Commented by yochy-1962 at 2010-06-02 13:30
鍵さま 安全運転を心がけ、無事第二回煮込みマラソンに参加できることをお祈りしています。で、天国に行けるつもりなんだ(笑)。
Commented by 玲子 at 2010-06-02 17:29 x
私は登山が苦手で、ハイキングすら苦痛です。(笑)
なので「そこに山があるから登るんだ」の世界が理解出来ない一人です。(他、何人居るか不明)
しかし、そんな目にあっても登山を止める気が無いのは少し解るかも。

出産時、陣痛で死ぬほど苦しんだにも拘わらず、二人目が欲しい……なんて思う今日この頃。
ねっ、似てるでしょ?
次元が違うって叱られますね。(爆)
Commented by yochy-1962 at 2010-06-02 23:56
玲子さま さすがにオレは出産の痛みは分かりませんが(笑)、以前尿管結石をしたときの痛さは、出産の痛みに近いと思っています。って、一緒にされたくないか(笑)。

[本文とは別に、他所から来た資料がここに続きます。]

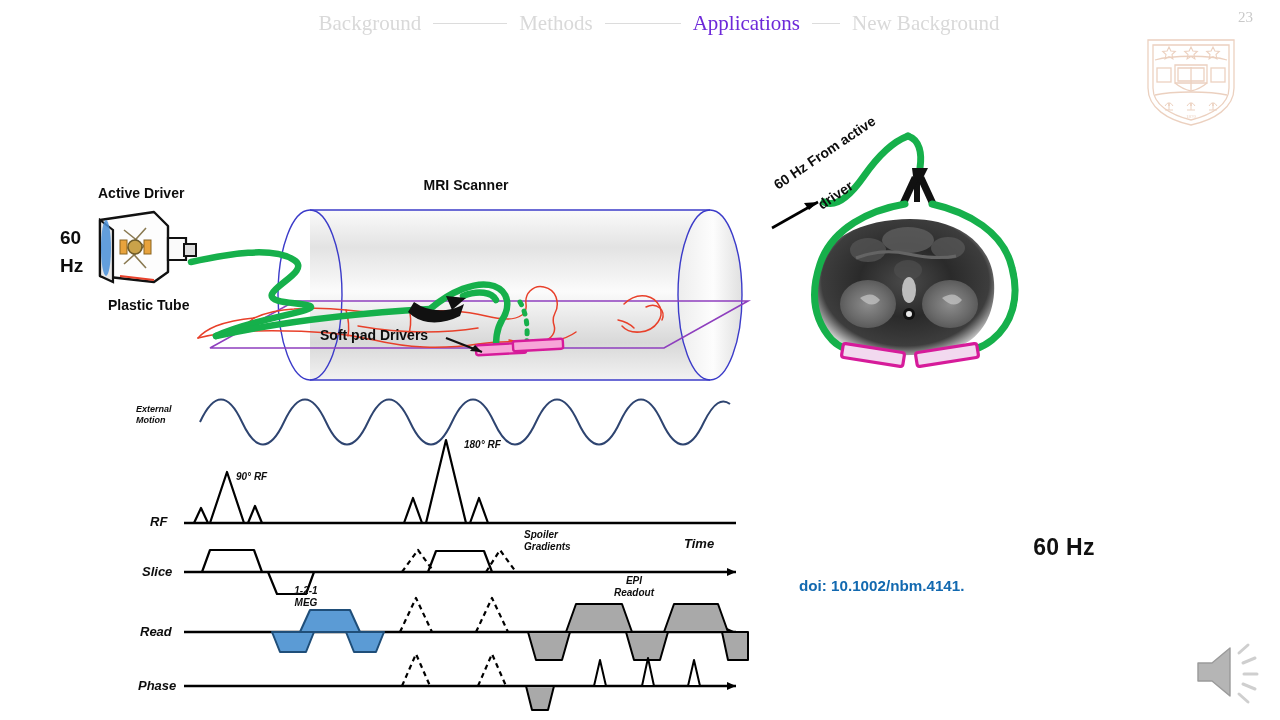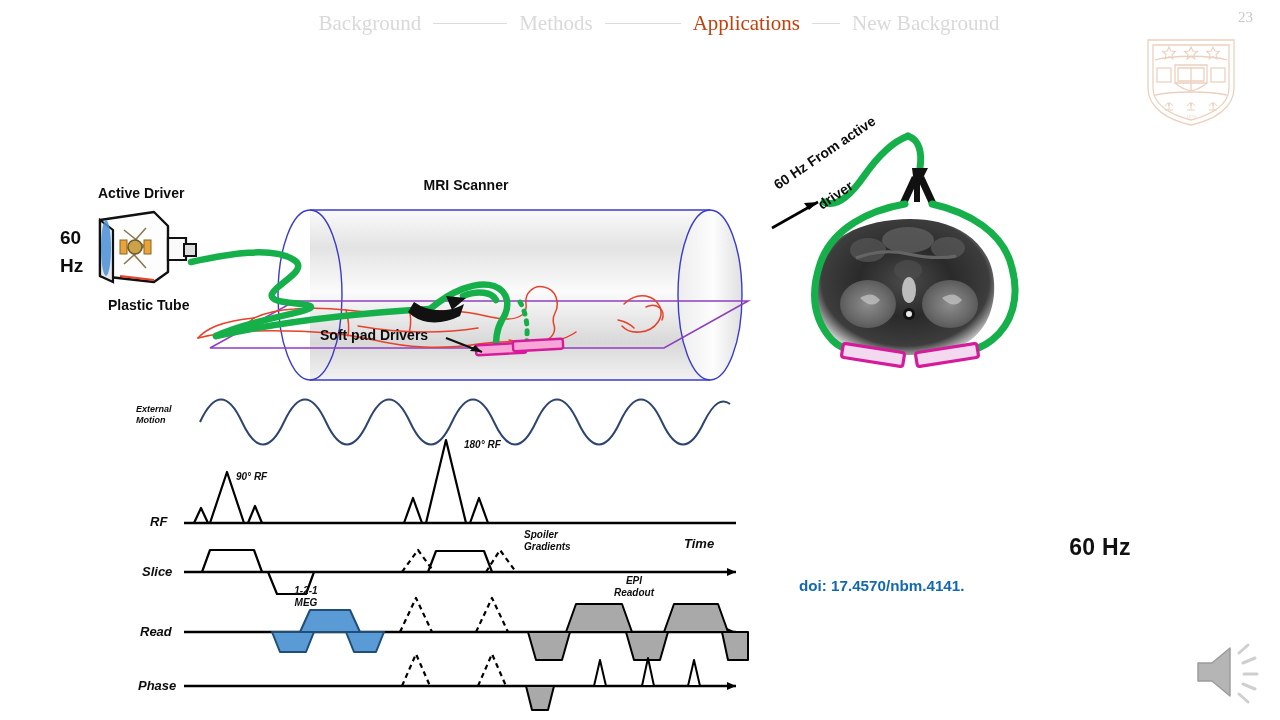--- a/index.html
+++ b/index.html
@@ -14,7 +14,7 @@
   .nav{position:absolute;top:8px;left:0;width:1280px;height:30px;
        display:flex;align-items:center;justify-content:center;gap:0;margin-left:19px;}
   .nav-item{font-family:"Liberation Serif",serif;font-size:21px;color:#d9d9d9;white-space:nowrap;}
-  .nav-item.active{color:#c2410c;}
+  .nav-item.active{color:#6d28d9;}
   .nav-rule{display:inline-block;height:1px;background:#dcdcdc;margin:0 12px;vertical-align:middle;}
   .r1{width:74px}.r2{width:76px}.r3{width:28px}
   .slide-num{position:absolute;top:9px;right:27px;font-family:"Liberation Serif",serif;

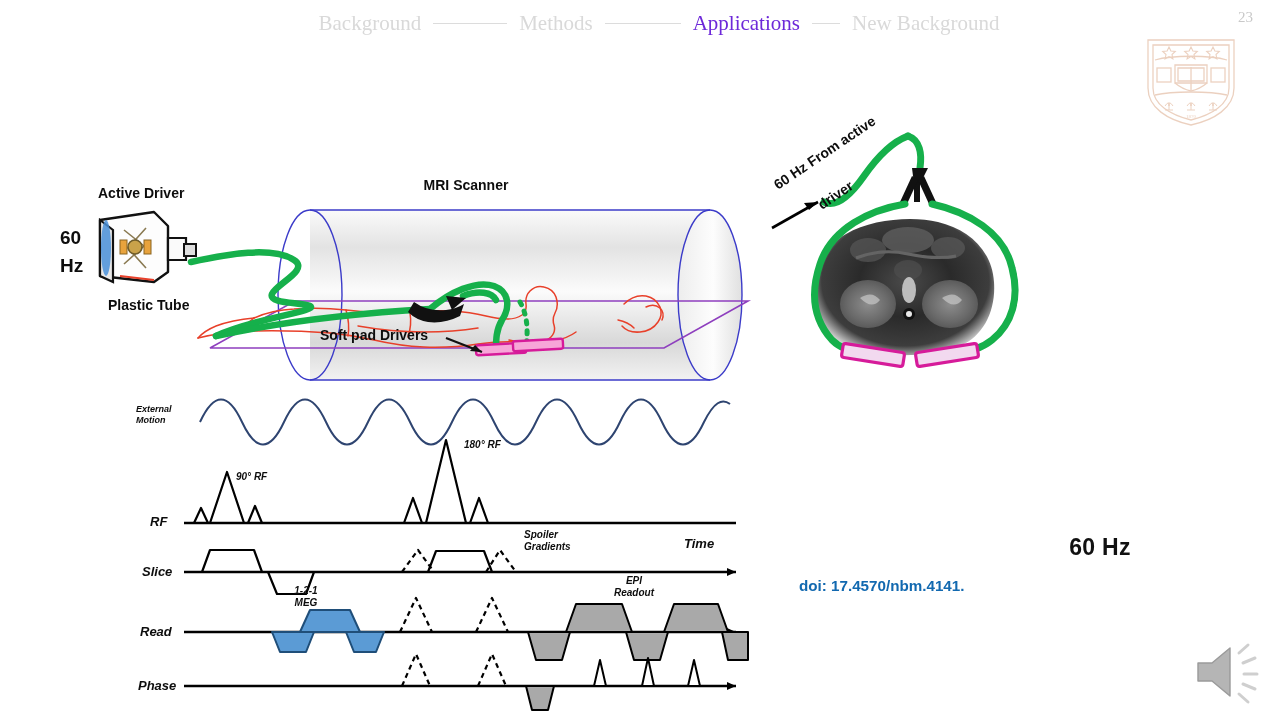--- a/index.html
+++ b/index.html
@@ -28,7 +28,7 @@
          font-size:51px;color:#bf1540;letter-spacing:.5px;}
 
   
-  .hz-head{position:absolute;left:1100px;top:534px;transform:translateX(-50%);
+  .hz-head{position:absolute;left:1064px;top:534px;transform:translateX(-50%);
            font-size:23px;font-weight:bold;color:#111;letter-spacing:.3px;}
   .cite{position:absolute;left:799px;top:575px;width:470px;font-size:15.2px;
         line-height:21.4px;color:#1a1a1a;}

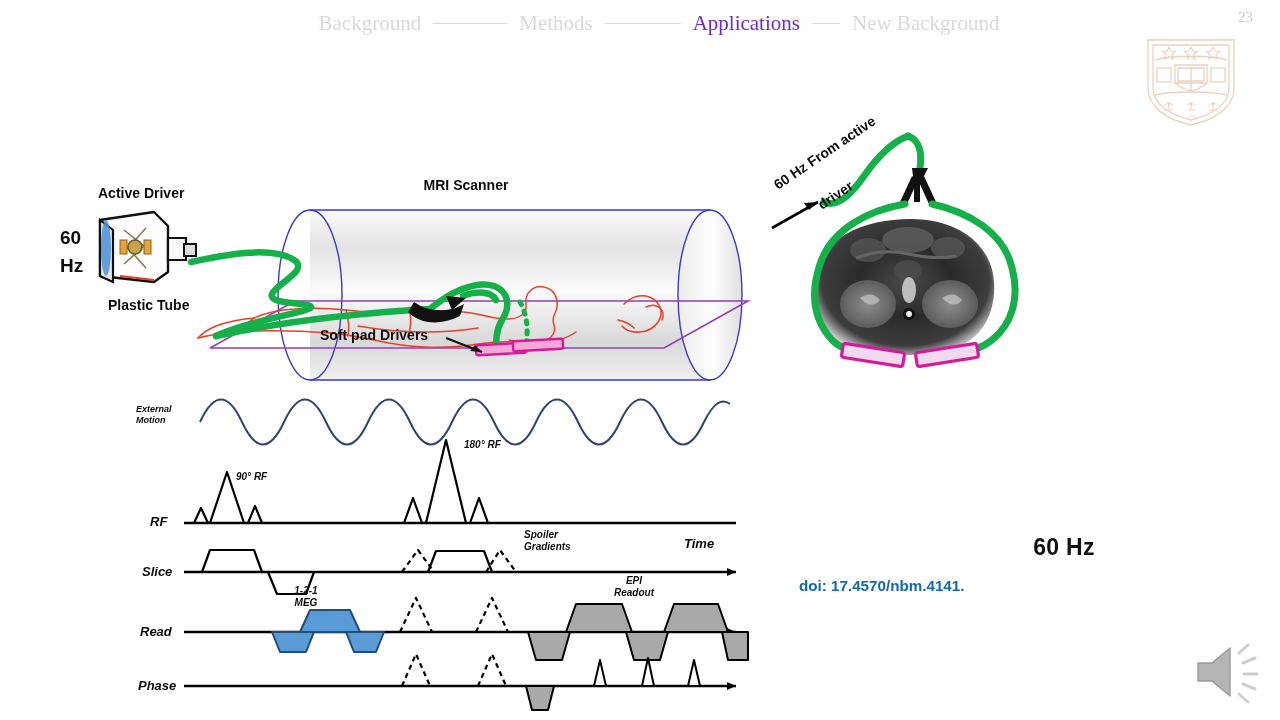--- a/index.html
+++ b/index.html
@@ -329,7 +329,7 @@
   <div class="hz-head">60 Hz</div>
 
   <div class="cite">
-    <span class="doi">doi: 17.4570/nbm.4141.</span>
+    <span class="doi">doi: 10.1002/nbm.4141.</span>
   </div>
 
   <svg class="speaker" viewBox="0 0 78 72">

Commented at 2010-06-03 23:54
ブログの持ち主だけに見える非公開コメントです。
Commented by yochy-1962 at 2010-06-04 01:10
鍵様 情報ありがとうございます。今度はぜひ、行ってみたいものですが、どうだろなあ、仕事になりそうな予感(泣)。
そんな大変な事故を経験していたのですか。でも、こればっかりは気をつけてとも言えませんよねー。